#### Task prompt:
Quote the records exactly, starting at the first line and stopping after the line with "background: #f0abfc ->"; skip the pictures.

-- Data for analysis follows --

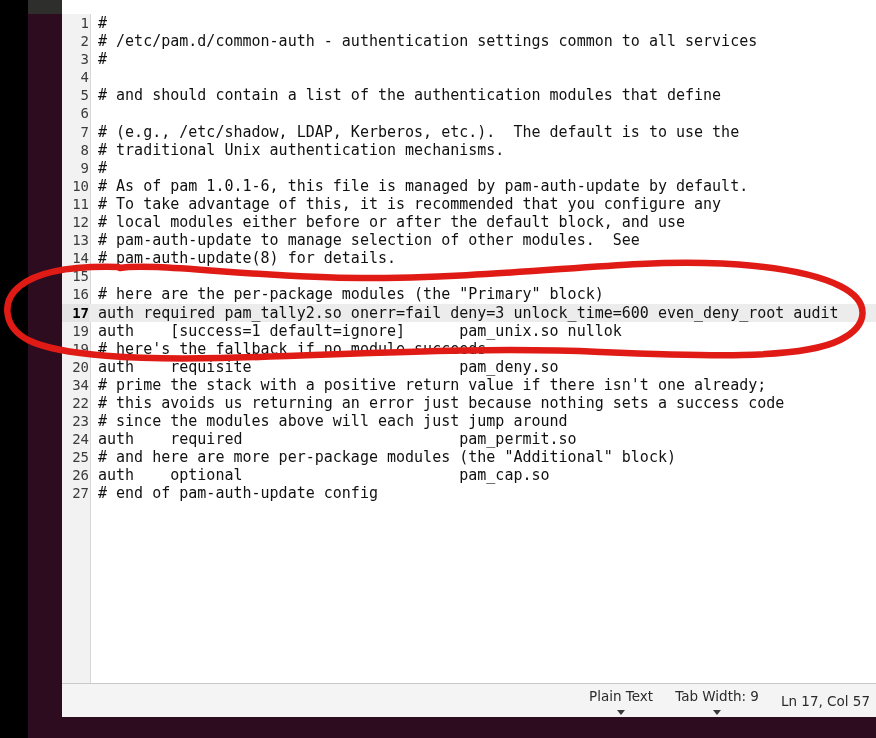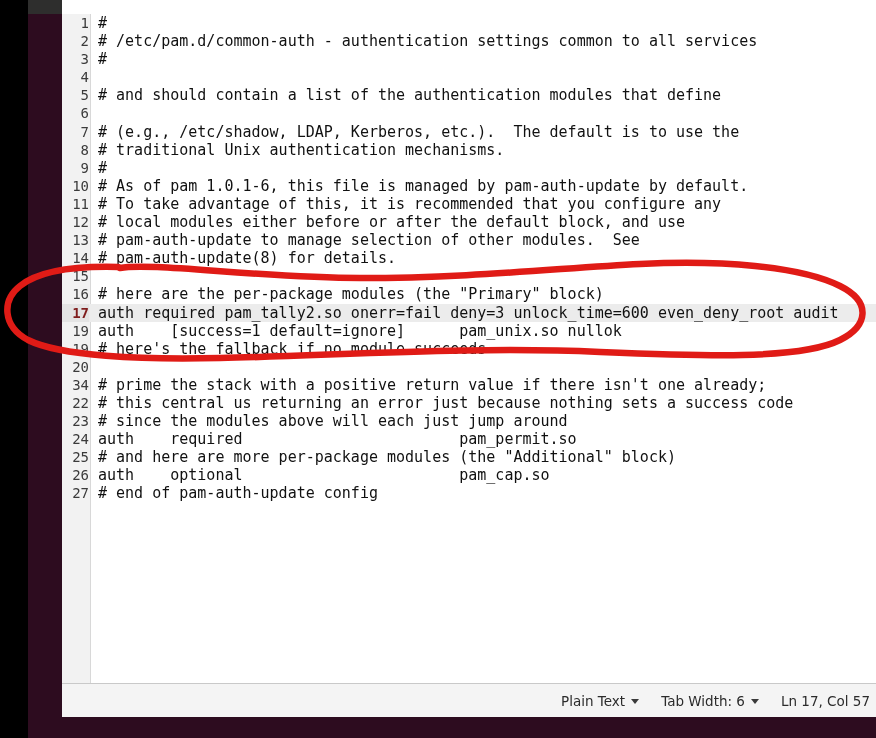"17" .code-line.current .ln { color: #7f1d1d -> #000000 }
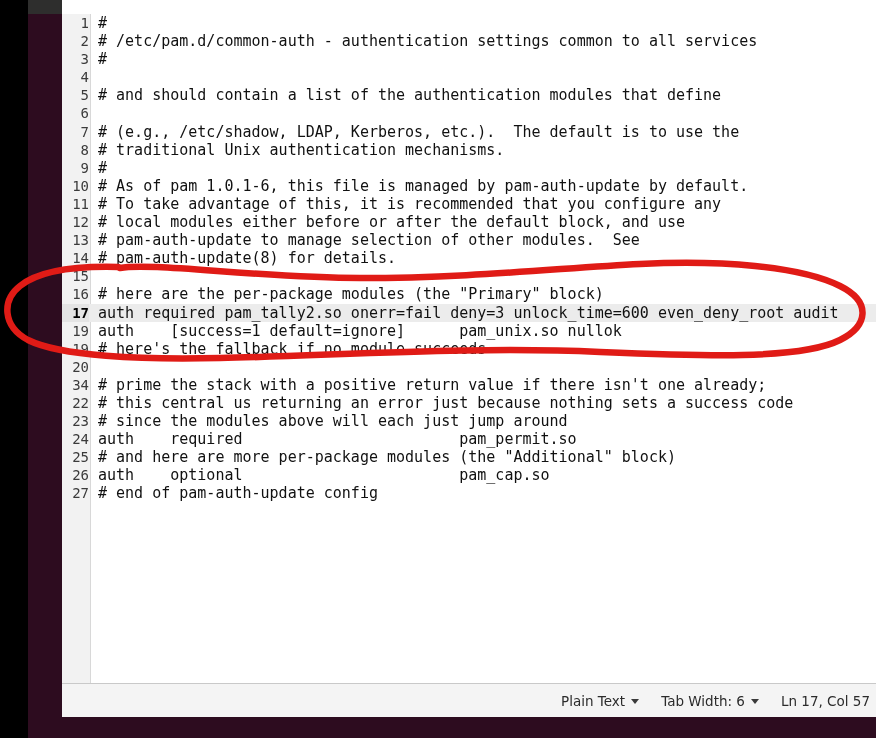"auth requisite pam_deny.so" span.lt { html: none -> <span>auth requisite pam_deny.so</span> }
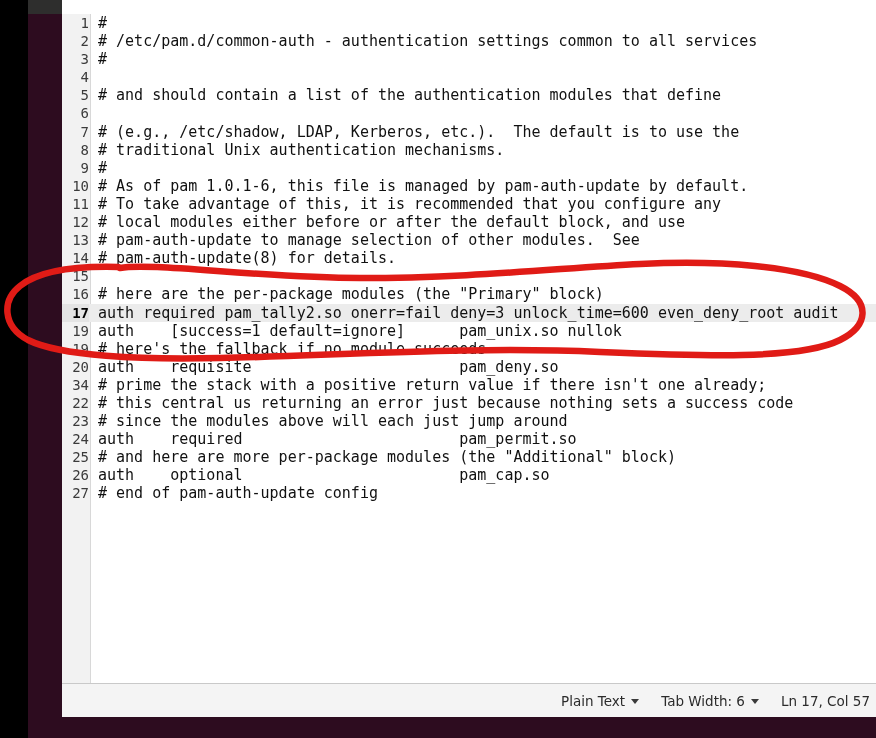"# this central us returning" span.lt { text: central -> avoids }
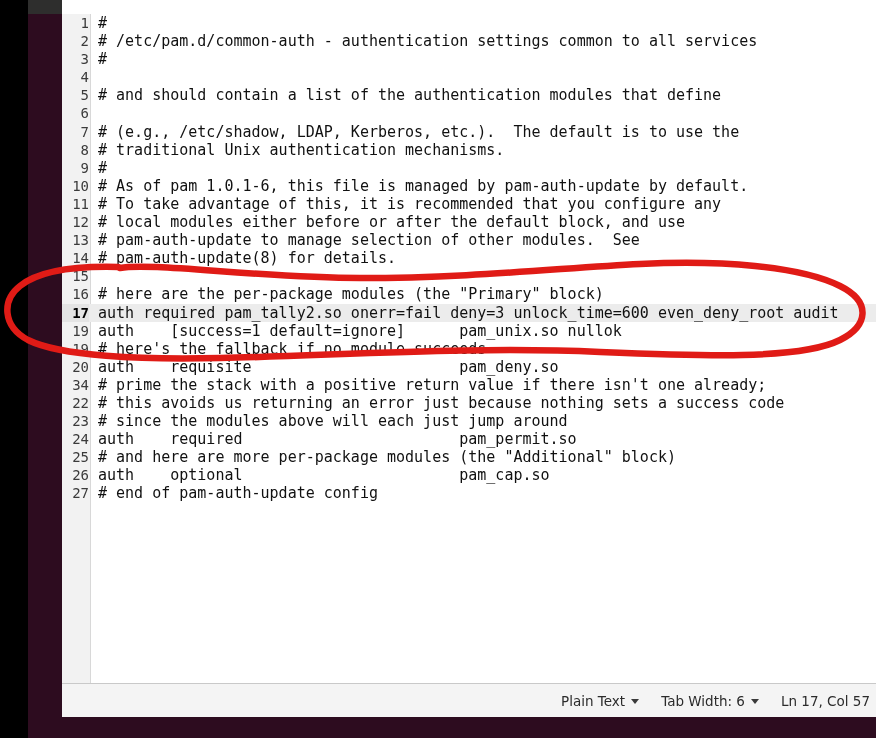"Plain Text" .sb-item { flex-direction: none -> column }
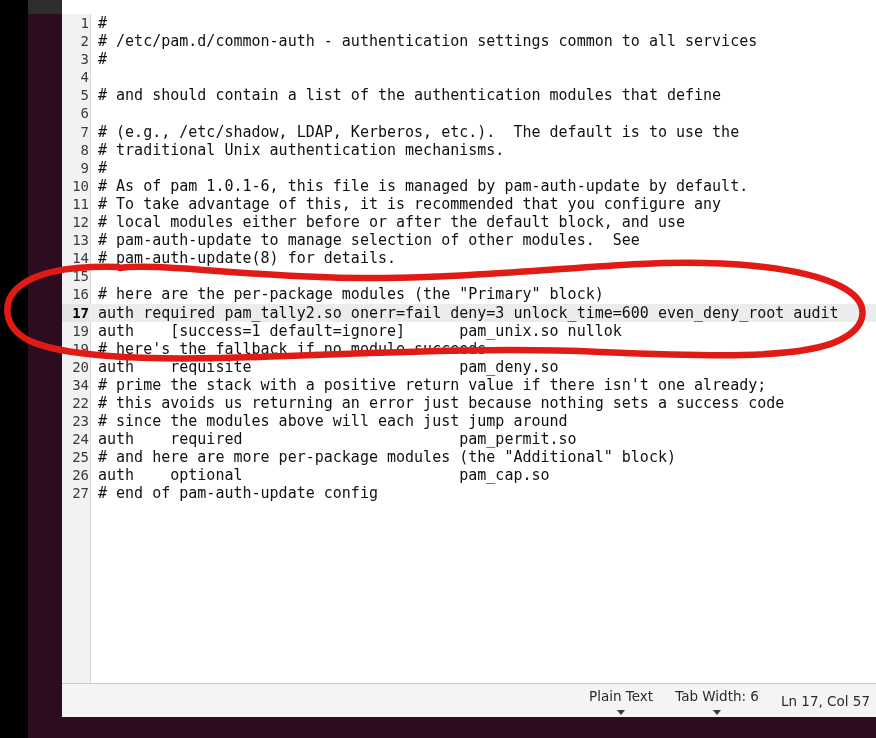"Tab Width: 6" span { text: 6 -> 9 }
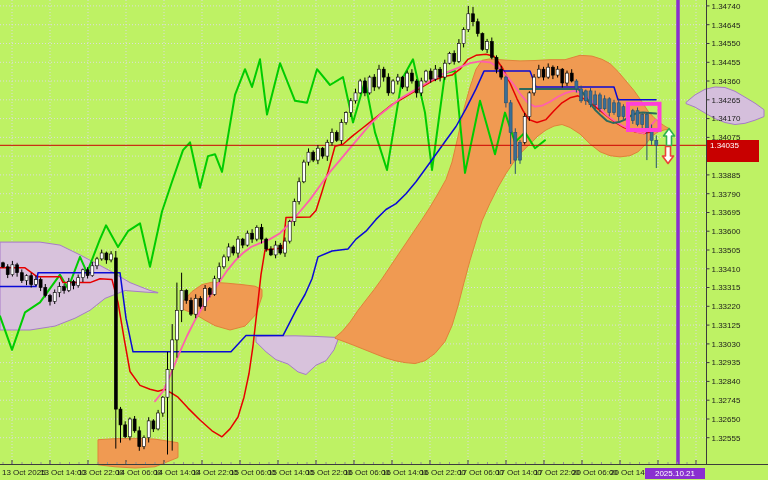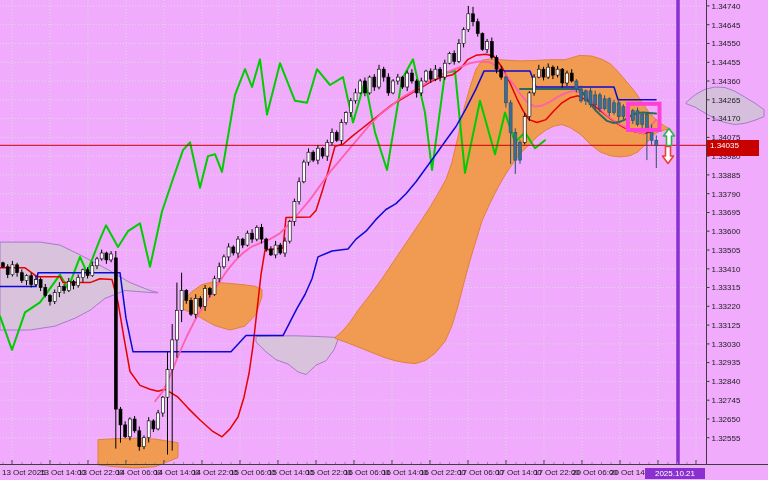"1.34740" .chart-window { background: #f0abfc -> #bef264 }
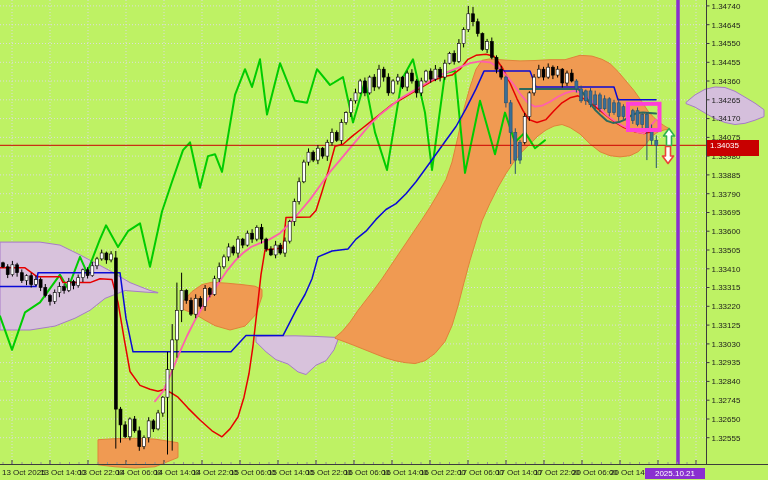"1.34035" .cur-price { height: 16px -> 22px }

-- Data for analysis concluded --

#### Response to this exercise:
"17" .code-line.current .ln { color: #7f1d1d -> #000000 }
"auth requisite pam_deny.so" span.lt { html: none -> <span>auth requisite pam_deny.so</span> }
"# this central us returning" span.lt { text: central -> avoids }
"Plain Text" .sb-item { flex-direction: none -> column }
"Tab Width: 6" span { text: 6 -> 9 }
"1.34740" .chart-window { background: #f0abfc -> #bef264 }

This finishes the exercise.